Gravel crunched just ahead. He dodged into a doorway and flattened himself against the wall. Shadows closed around him like a cocoon.
A man strode by, a rifle held in the bend of his arm. He clasped a flashlight and projected a small golden circle on the broken sidewalk before him.
Hawk withdrew his SOG knife and fell in behind the tango. Concrete debris crunched beneath his feet. The man started to turn. Hawk slit his throat and any sound he might have made strangled to a gurgle. Hawk caught him as he sagged, dragged the body to a doorway, and rolled it into the shadows.
He took off his helmet, tossed it aside, and peeled off his tack vest. The cloying, coppery scent of blood hit him as he jerked the tango’s shirt free and put it on over his body armor. With his dark hair and skin, he’d pass for one of them.
Maybe.
Hanging the MP-5 down his spine, he retrieved the MK-47 rifle and flashlight.
Seconds ticked by in his head like a metronome. Two minutes thirty seconds. His muscles jerked with his efforts to keep his pace to a stroll when everything in him urged him to run.
A voice called from the second story window asking if he’d seen anything. His heart rate surged.
Think.
Answer him.
He formulated an answer in the local Kurdish dialect. Sweat ran in itchy rivulets down his spine beneath the Kevlar vest that hugged his torso.
The man said something about a cold. Hawk grunted an agreement.
He thumbed off the rifle’s safety and putting his finger on the trigger, dodged into the building through the front door. The entrance opened into a dark, empty hallway. After a moment’s pause, he flipped on the flashlight and trotted down the hall to the fourth doorway on the left.
A voice called from upstairs asking what he was doing.
“Getting my ass blown up,” he murmured beneath his breath. He darted into the back storage room. Crates stacked nearly to the ceiling lined the walls. One crate stood open, straw spilt onto the floor around it. AK-47 rifles lay nestled inside.
Intel was right. They had to get out of here.
Hawk flicked the flashlight back and forth as he worked his way through Cutter’s route.
A black piece of fabric sticking out from behind some furniture caught his attention and he jogged to it. Cutter lay crumpled into a ball behind a heavily carved cabinet, his helmet beside him. Blood coated the side of his head near his temple and pooled on the floor.
Jesus. What the fuck happened? Hawk bent to check for a pulse.
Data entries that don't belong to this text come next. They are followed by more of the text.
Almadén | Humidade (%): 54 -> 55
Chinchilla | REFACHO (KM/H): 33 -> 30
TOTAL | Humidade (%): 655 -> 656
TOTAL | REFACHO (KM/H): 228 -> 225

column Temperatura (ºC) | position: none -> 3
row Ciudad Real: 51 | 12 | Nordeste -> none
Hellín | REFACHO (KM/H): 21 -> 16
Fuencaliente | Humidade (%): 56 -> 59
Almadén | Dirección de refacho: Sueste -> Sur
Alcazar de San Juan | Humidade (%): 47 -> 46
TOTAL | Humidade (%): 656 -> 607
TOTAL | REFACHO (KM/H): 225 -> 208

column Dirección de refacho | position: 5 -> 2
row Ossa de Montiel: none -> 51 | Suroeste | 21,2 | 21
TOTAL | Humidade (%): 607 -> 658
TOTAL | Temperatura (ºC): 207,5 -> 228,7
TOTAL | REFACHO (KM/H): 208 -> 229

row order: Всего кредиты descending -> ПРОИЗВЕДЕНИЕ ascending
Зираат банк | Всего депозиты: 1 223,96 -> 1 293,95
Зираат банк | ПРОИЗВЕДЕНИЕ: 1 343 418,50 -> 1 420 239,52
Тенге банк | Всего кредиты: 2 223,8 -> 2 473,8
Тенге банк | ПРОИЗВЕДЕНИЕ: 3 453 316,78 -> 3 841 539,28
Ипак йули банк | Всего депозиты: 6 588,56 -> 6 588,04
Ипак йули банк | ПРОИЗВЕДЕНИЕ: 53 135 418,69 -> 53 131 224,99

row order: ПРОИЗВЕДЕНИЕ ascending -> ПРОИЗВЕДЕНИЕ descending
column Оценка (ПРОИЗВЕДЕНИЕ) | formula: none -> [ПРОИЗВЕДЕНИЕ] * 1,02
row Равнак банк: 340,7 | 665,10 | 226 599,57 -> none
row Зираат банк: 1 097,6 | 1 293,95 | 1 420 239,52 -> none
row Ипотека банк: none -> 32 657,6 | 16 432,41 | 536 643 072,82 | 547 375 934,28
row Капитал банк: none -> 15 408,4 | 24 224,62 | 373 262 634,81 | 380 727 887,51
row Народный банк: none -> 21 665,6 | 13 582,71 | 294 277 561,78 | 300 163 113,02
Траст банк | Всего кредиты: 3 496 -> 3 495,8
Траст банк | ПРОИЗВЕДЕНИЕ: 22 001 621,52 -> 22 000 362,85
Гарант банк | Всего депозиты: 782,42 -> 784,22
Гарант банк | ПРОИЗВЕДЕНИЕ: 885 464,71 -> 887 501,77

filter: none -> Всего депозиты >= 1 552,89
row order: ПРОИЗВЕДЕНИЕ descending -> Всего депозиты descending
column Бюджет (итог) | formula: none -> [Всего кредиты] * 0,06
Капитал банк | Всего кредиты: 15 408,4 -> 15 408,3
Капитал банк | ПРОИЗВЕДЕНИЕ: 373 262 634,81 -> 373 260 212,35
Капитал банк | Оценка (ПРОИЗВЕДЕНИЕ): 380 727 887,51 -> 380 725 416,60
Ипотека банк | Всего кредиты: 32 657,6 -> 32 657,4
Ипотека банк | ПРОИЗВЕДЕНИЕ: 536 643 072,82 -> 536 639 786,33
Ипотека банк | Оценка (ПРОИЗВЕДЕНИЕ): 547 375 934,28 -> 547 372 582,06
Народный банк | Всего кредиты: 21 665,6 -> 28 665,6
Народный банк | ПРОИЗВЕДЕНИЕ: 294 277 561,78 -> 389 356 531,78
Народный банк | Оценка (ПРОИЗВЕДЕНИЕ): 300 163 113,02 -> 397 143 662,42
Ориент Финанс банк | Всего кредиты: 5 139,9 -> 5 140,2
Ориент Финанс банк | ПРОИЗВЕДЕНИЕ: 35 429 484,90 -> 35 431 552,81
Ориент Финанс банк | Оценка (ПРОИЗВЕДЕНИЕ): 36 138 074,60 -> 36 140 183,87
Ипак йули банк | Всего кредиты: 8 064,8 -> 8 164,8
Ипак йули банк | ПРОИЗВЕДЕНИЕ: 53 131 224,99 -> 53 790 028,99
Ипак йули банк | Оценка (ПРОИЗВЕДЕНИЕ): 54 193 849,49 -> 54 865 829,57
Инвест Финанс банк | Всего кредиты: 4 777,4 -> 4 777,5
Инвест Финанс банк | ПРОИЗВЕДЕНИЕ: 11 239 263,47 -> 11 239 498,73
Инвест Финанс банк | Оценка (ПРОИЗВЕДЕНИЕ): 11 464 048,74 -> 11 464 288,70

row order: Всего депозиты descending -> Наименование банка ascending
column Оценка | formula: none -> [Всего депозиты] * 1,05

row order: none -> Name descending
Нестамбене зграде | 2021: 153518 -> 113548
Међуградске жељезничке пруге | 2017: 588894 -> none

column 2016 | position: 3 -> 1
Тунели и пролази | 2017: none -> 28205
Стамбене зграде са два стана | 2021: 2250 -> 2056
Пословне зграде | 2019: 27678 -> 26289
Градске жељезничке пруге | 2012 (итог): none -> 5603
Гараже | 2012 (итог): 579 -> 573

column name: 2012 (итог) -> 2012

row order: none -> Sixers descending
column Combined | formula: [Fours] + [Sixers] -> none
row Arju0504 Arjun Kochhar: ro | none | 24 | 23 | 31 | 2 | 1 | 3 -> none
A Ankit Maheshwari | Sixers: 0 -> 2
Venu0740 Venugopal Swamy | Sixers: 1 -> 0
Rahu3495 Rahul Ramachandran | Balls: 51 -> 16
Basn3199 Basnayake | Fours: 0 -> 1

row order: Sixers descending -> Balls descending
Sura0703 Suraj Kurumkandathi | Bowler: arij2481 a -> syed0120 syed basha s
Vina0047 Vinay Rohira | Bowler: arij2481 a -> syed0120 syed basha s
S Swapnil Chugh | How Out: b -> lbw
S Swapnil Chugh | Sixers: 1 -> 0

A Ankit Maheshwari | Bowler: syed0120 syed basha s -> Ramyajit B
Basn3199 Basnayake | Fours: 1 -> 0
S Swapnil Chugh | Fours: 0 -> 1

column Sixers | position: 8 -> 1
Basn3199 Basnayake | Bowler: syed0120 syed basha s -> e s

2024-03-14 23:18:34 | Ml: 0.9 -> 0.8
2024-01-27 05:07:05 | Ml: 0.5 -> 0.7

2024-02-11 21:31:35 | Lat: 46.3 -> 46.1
It beat weak and thready beneath his fingertips.
He glanced at his watch. One minute. Fear ripped through him. His breathing grew labored. He laid the flashlight and rifle atop some crates and swung his MP-5 into position under his arm. Bending, he heaved Cutter’s limp frame up and over his shoulder.
Forty-five seconds. Hawk’s stomach and back muscles grew taut as he adjusted to the one hundred and seventy pounds of limp weight with an effort.
He poked his head out. The hall light flashed on. A tango blinked at Hawk in surprise. He shouted an alarm as he raised a pistol and closed the distance between them at a run.
The forty-five automatic’s muzzle looked like a cannon. And sounded like one as the tango fired.
Wood splintered from the door facing close to Hawk’s face. He swung the submachine gun up and pulled the trigger in a controlled burst. Red blossomed across the tango’s chest, the force of the bullets throwing him back against the wall. His body bounced off the surface then crumpled to the floor. Footsteps pounded above.
What a clusterfuck. They were sitting ducks in the hallway. Hawk sprayed the hall light with bullets killing it, then sprinted down the hallway to the front door. The timer in his head counted off the seconds, thirty-five--. He leveled a short burst of fire at the doorknob and it flew open. He struggled through the opening.
Bullets peppered the road and dogged his steps from above, ricocheting off the asphalt around him. Muzzle flashes exploded like sunspots in front of him as his men laid down suppressing fire.
Another shot of adrenaline coursed through his veins making Cutter’s body seem like a featherweight as he zigzagged towards the cover of the crumpled wall he’d left five minutes before.
A foot away from safety, the sky lit and his ears popped. The ground heaved throwing him up and forward. Cutter’s body flew through the air like a rag doll.
The world came crashing down.

The next characteristics in building a hero are Determination, Focus, and Persistence.

Everything SEALs do or face in their training builds determination, focus, and persistence.
SEALs have a motto. “The only easy day is yesterday.” It’s inspired because of the training they do in Bud/s and the success they work toward during Hell week.

If they allowed themselves to acknowledge they might fail, it would weaken their resolve and it would undercut their success. So they just refuse to acknowledge the possibility of failure and continue to work toward success and survival.

SEALs Never Give UP.


If you’ve read Lone Survivor by Marcus Luttrell,  American Sniper by Kris Kyle , 13 Hours by Mitchell Zuckoff, or The Red Circle by Brandon Webb you immediately understand that everything they faced, every decision they made, is based on the odds of survival and the success of the mission.  They have a mind set that refuses to allow them to give up or acknowledge the possibility of failure. And when a hint of failure arises, they are constantly working toward a solution that will secure their survival.


90 percent of what they do takes those three things Determination, Focus, and Persistence. It’s all about  mental strength. If you read any of Dick Couch’s books on SEALs and SEAL training, that will become apparent to you.

10 percent is the physical training to keep them in shape and in expertise for their vocations: firearms, explosives, scuba, tactical training, and jump training. And each team has a medic and that teammate does extensive training to be prepared for any injuries sustained during a mission. They have an expert marksman, a sniper who has had extensive training it that. Each man of a team is an expert in some way.
The other branches of the service go through the same types of training, only they don’t train as intensive as the SEALs.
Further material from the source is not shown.